Looking at the schedules involved, it appears nearly certain that the Sixers will finish with the second-worst record in the league and, according to the mathematics of the NBA lottery system, will have a 54 percent chance of getting one of the top three picks in the draft in June. The lowest they can go with their own pick is fifth.

So, the operation was a success, even though the patient took quite a beating in the process. Brown, an ultracompetitive man given the task of coaching a team built to lose, took the worst of it, but never strayed from the message.

"All day, every day. He was always the same," said forward Thaddeus Young. "Even with the way everything's been going, he brings it every day."

In a season with few remarkable performances, Brown's is the one that really stands out. There are coaches, even some very good ones, who would have shrugged at the situation, gone through the motions and waited for better days and better players. That isn't what happened here, and it makes you hope he eventually gets a team as good as the plan.
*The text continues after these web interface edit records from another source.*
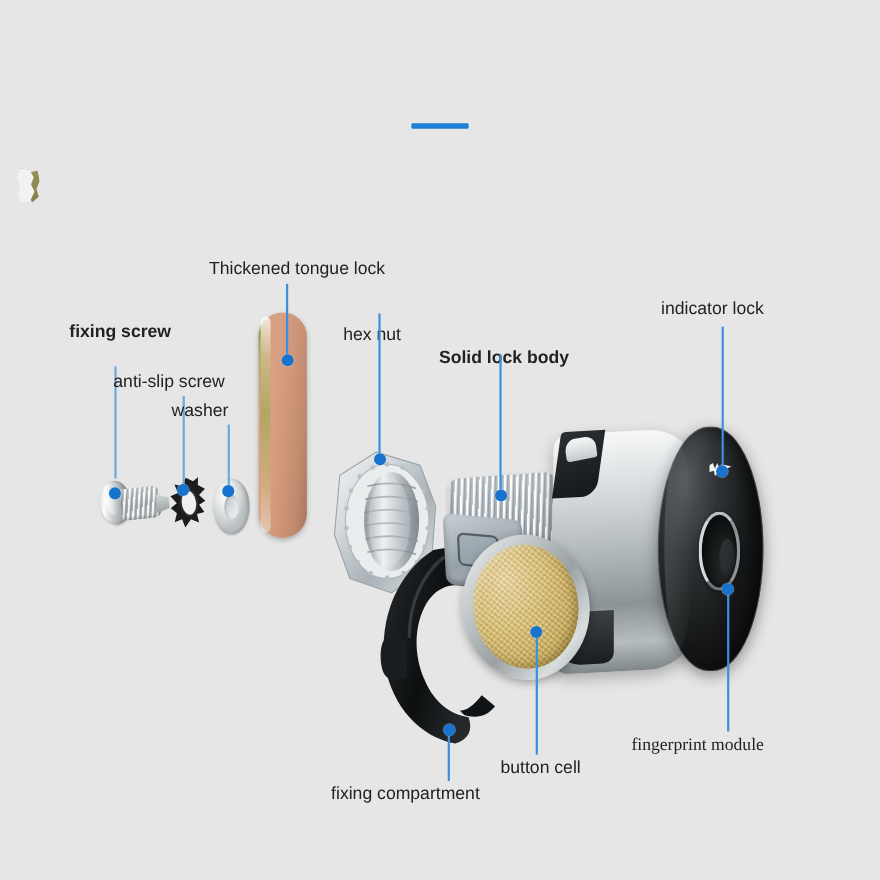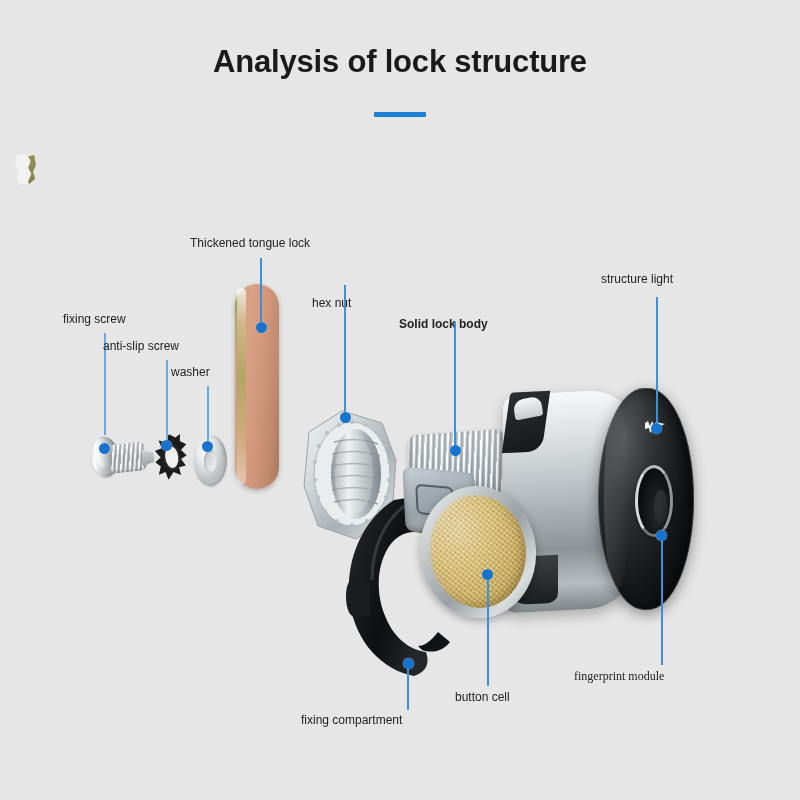--- a/index.html
+++ b/index.html
@@ -279,7 +279,6 @@
 
 <div id="stage">
 
-  <div class="title">Analysis of lock structure</div>
   <div class="title-rule"></div>
 
   <div id="parts">

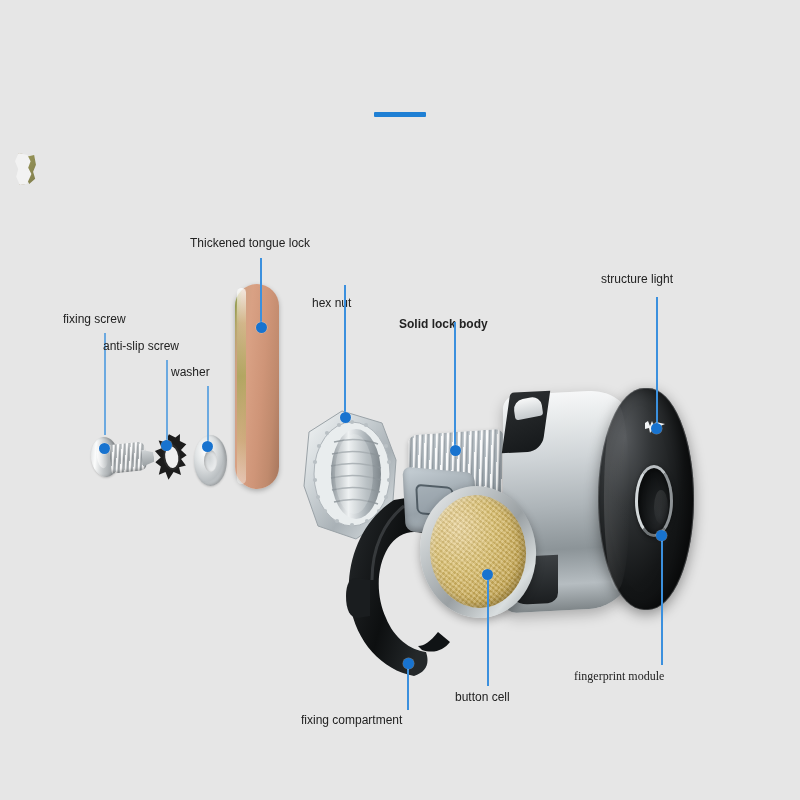--- a/index.html
+++ b/index.html
@@ -28,7 +28,7 @@
   
   .label {
     position:absolute;
-    font-size:12px;
+    font-size:16px;
     color:#222;
     white-space:nowrap;
     line-height:1;

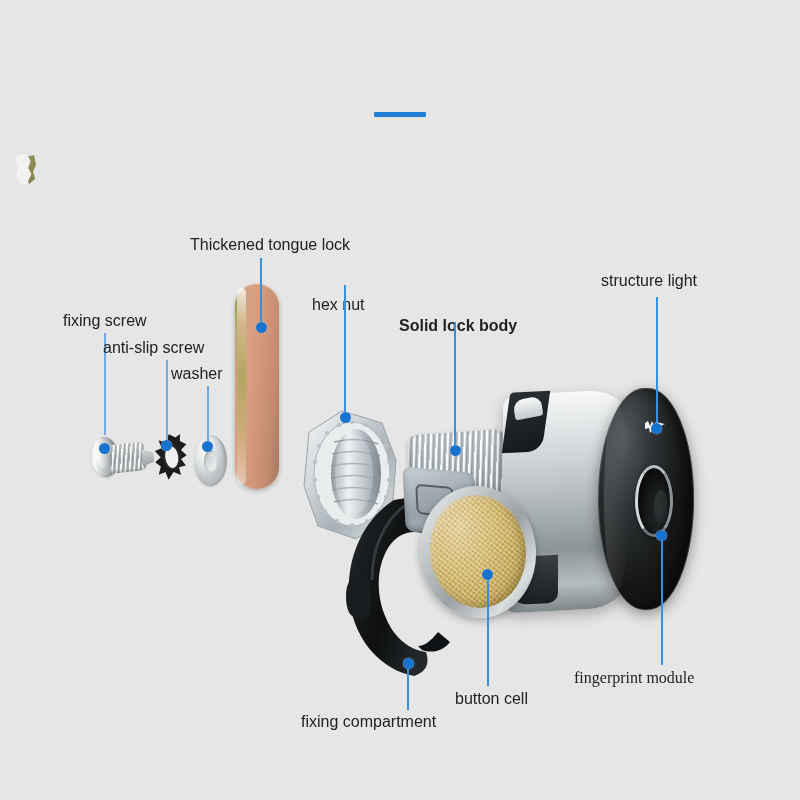--- a/index.html
+++ b/index.html
@@ -425,7 +425,7 @@
   <div class="leader" style="left:454px; top:322px; height:128px;"></div>
   <div class="dot" style="left:450px; top:445px;"></div>
 
-  <div class="label" style="left:601px; top:273px;">structure light</div>
+  <div class="label" style="left:601px; top:273px;">indicator lock</div>
   <div class="leader" style="left:656px; top:297px; height:130px;"></div>
   <div class="dot" style="left:651px; top:423px;"></div>
 

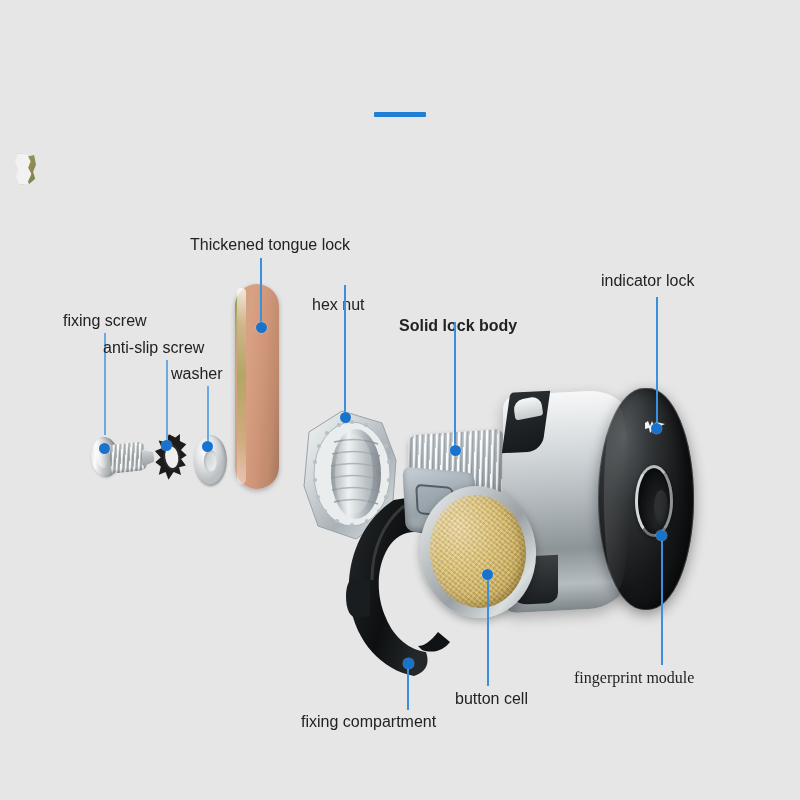--- a/index.html
+++ b/index.html
@@ -401,7 +401,7 @@
     </div>
   </div>
 
-  <div class="label" style="left:63px; top:313px;">fixing screw</div>
+  <div class="label" style="left:63px; top:294px;font-weight:bold;">fixing screw</div>
   <div class="leader thin" style="left:104px; top:333px; height:102px;"></div>
   <div class="dot" style="left:99px; top:443px;"></div>
 

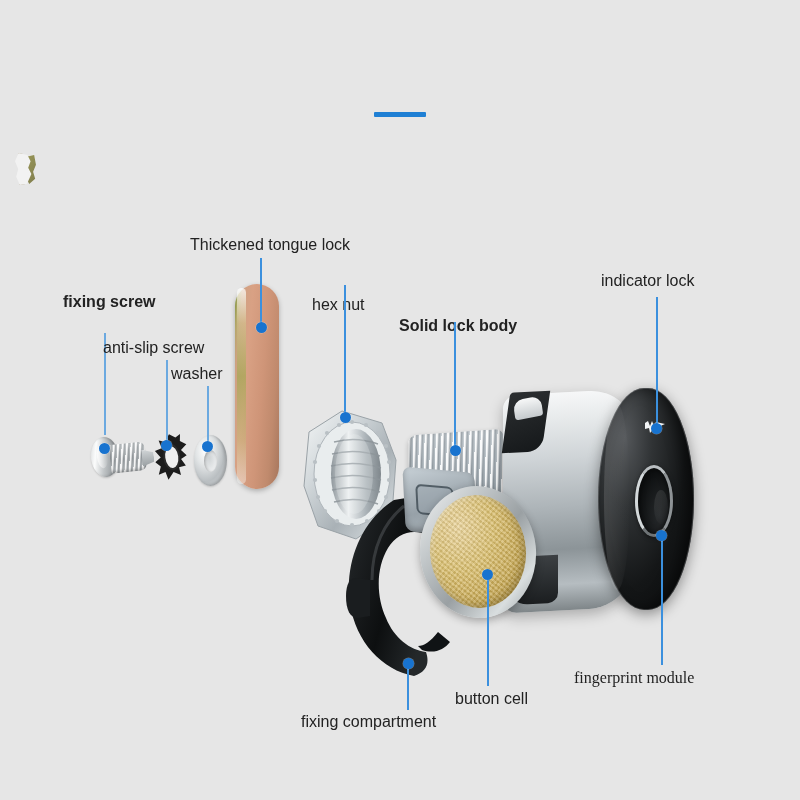--- a/index.html
+++ b/index.html
@@ -409,7 +409,7 @@
   <div class="leader thin" style="left:166px; top:360px; height:85px;"></div>
   <div class="dot" style="left:161px; top:440px;"></div>
 
-  <div class="label" style="left:171px; top:366px;">washer</div>
+  <div class="label" style="left:156px; top:366px;">washer</div>
   <div class="leader thin" style="left:207px; top:386px; height:60px;"></div>
   <div class="dot" style="left:202px; top:441px;"></div>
"We would have had this practice in November. We haven't changed a thing," Brown said after a Monday session at Philadelphia College of Osteopathic Medicine that stretched for more than two hours. "I don't want to give an inch. In fact, I want to go the other way. Our season's coming to an end, and everybody gets where we're at, but we want to end strong and end improving. In kind of a twisted way, I'm going to miss coaching some of these guys despite all the headaches we've had. I like their work ethic. I don't care what the record says."

The record says that - even with two fairly high first-round picks from this year's draft, even with center Nerlens Noel paroled from his one-season house arrest, even with Michael Carter-Williams with a full year of experience - even with all that, the Sixers probably won't be very good next season. That is by intent, too. If they finish better than 16th in overall record, they lose the 2015 first-round pick the previous administration gave up to obtain the fabulous Arnett Moultrie.

General manager Sam Hinkie loves draft picks, so giving up that one isn't part of the plan. (The pick becomes two second-rounders if not surrendered by 2015. How they get around losing another first-round pick, to Orlando starting in 2016, the one owed in the Andrew Bynum trade, is another matter. They would have to stink until 2018 to avoid that, and it's possible the local fans aren't quite that patient.)

In any case, the losing and the pain aren't over.

"You put on a brave face from time to time when the losing mounts and at times you can't believe the enormity of the job at hand," Brown said. "We started the year at ground zero and if there's something that's below ground zero, we were there when we traded those guys in the middle of the year and let Danny Granger go to the Clippers. There are times you are overwhelmed because you want to be perfect."

But all day, every day, Brown came to work even though perfection wasn't possible. On Monday, the teaching theme concerned shot selection and how to tell a good shot from a bad shot. For some of the current players, a good shot is one in which the ball is in their hands. Almost all of them will take these lessons elsewhere next season. Still, it was another day in the gym and Brown doesn't want to give an inch.

"I can see daylight. There are times I feel I know something that others don't and I get excited about what I think could happen," Brown said. "I am so excited to try to get this right."

The muted excitement of this chapter lasts five more games. The temptation is to skip ahead and see how it comes out, but Brett Brown still wants to turn every page by hand.